(Beginning of THE INPUT)

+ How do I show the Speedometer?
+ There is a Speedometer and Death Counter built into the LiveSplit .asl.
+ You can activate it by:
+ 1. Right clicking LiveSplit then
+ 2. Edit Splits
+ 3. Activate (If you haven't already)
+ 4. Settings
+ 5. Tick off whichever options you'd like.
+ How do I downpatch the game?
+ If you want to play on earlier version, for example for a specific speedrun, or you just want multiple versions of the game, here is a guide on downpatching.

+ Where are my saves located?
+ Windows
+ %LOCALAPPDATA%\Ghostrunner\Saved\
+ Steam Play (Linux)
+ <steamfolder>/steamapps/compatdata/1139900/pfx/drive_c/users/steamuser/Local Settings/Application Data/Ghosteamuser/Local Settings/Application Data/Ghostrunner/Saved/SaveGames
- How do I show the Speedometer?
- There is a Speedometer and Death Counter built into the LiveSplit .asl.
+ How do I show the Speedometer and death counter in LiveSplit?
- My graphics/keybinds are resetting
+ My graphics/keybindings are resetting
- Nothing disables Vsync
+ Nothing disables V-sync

(End of THE INPUT)

WORK INSTRUCTIONS =
Which lines run from the one holding "Steam Play (Linux)" through the one holding "counter in LiveSplit?" in the records above? Repeat them exactly, both included, and nothing more.

THE ANSWER =
+ Steam Play (Linux)
+ <steamfolder>/steamapps/compatdata/1139900/pfx/drive_c/users/steamuser/Local Settings/Application Data/Ghosteamuser/Local Settings/Application Data/Ghostrunner/Saved/SaveGames
- How do I show the Speedometer?
- There is a Speedometer and Death Counter built into the LiveSplit .asl.
+ How do I show the Speedometer and death counter in LiveSplit?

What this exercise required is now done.